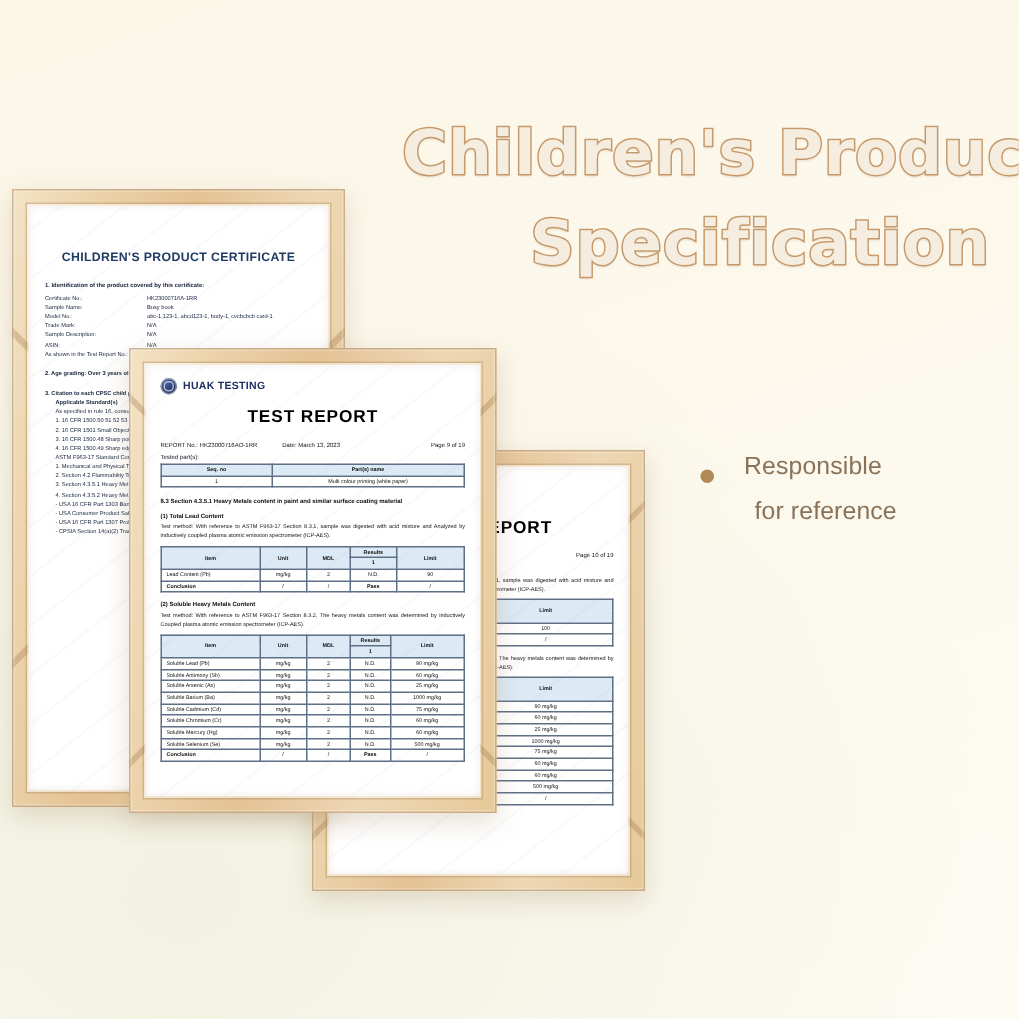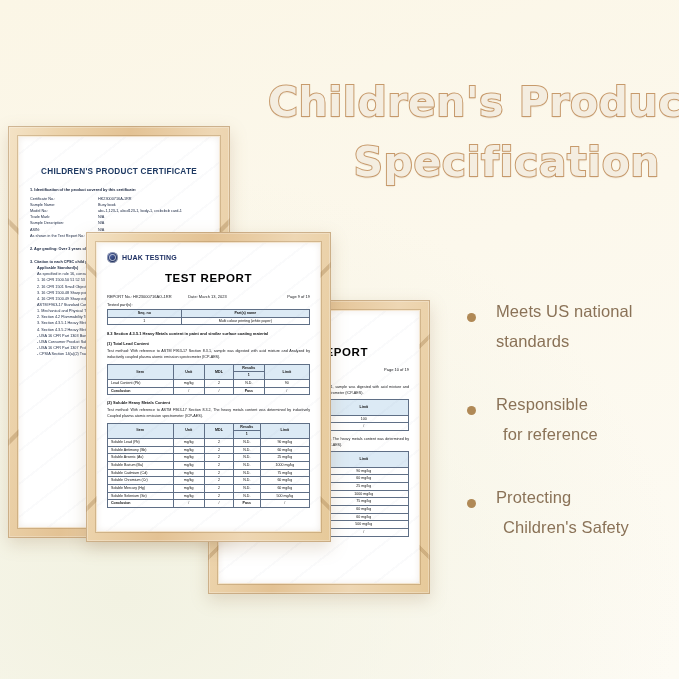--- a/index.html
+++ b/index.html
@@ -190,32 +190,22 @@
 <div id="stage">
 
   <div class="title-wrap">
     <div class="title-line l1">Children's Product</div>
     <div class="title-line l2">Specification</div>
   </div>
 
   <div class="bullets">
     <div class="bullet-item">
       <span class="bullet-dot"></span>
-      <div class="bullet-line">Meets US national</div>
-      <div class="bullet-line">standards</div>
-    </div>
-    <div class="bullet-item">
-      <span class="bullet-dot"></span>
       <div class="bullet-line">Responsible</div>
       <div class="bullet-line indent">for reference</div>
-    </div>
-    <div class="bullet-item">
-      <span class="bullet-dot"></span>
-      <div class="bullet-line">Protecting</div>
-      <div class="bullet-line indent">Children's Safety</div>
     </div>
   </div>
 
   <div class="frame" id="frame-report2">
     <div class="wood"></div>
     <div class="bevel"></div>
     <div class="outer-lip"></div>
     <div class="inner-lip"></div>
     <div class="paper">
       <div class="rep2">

▶ **Required action**: Pictures aside, reproduce the listing above exactly.

▶ **Output for this exercise**:
--- a/index.html
+++ b/index.html
@@ -190,32 +190,22 @@
 <div id="stage">
 
   <div class="title-wrap">
     <div class="title-line l1">Children's Product</div>
     <div class="title-line l2">Specification</div>
   </div>
 
   <div class="bullets">
     <div class="bullet-item">
       <span class="bullet-dot"></span>
-      <div class="bullet-line">Meets US national</div>
-      <div class="bullet-line">standards</div>
-    </div>
-    <div class="bullet-item">
-      <span class="bullet-dot"></span>
       <div class="bullet-line">Responsible</div>
       <div class="bullet-line indent">for reference</div>
-    </div>
-    <div class="bullet-item">
-      <span class="bullet-dot"></span>
-      <div class="bullet-line">Protecting</div>
-      <div class="bullet-line indent">Children's Safety</div>
     </div>
   </div>
 
   <div class="frame" id="frame-report2">
     <div class="wood"></div>
     <div class="bevel"></div>
     <div class="outer-lip"></div>
     <div class="inner-lip"></div>
     <div class="paper">
       <div class="rep2">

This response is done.